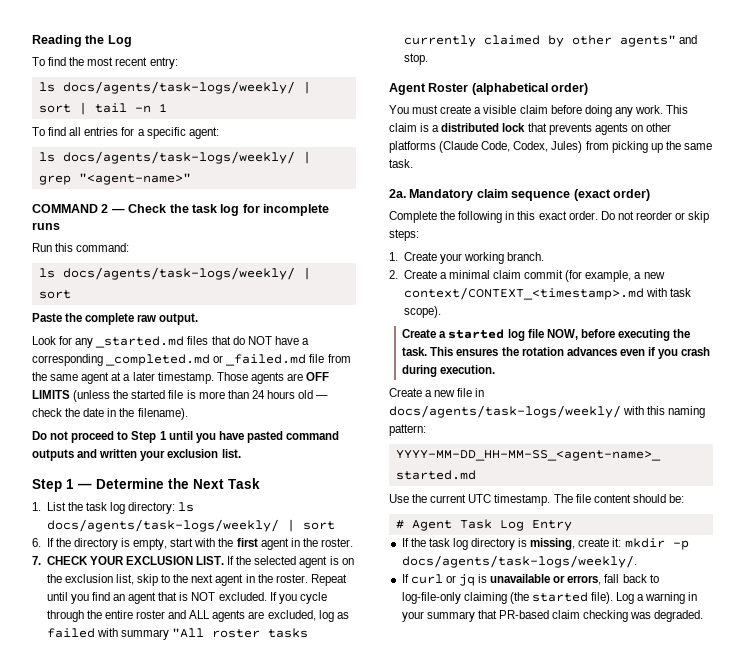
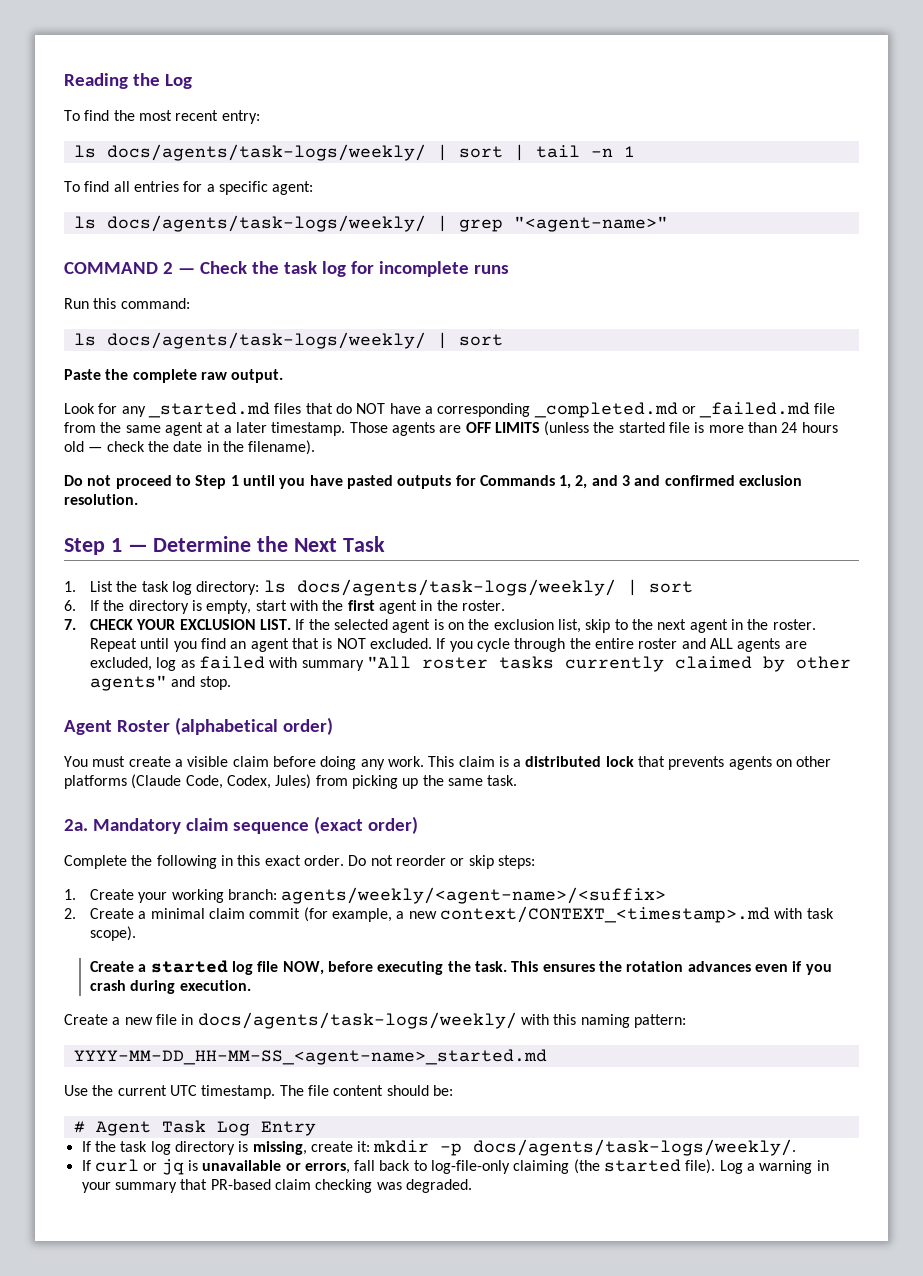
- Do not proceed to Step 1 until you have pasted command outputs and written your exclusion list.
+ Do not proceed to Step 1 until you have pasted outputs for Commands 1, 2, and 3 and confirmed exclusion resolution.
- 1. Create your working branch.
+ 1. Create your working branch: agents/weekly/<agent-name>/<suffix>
+++++
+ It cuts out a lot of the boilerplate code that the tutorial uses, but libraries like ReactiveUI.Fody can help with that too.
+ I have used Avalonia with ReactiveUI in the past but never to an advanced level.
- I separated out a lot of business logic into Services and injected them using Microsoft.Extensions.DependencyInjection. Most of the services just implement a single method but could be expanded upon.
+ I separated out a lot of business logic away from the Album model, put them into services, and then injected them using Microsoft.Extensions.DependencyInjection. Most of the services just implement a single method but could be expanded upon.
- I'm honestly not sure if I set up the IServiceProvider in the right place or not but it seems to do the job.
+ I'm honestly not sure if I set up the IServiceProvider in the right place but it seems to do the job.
+++++
- _BRIEF_
Please go through the data above and copy each line containing the word "Create".

- _RESPONSE TO THIS TASK_
- 1. Create your working branch.
+ 1. Create your working branch: agents/weekly/<agent-name>/<suffix>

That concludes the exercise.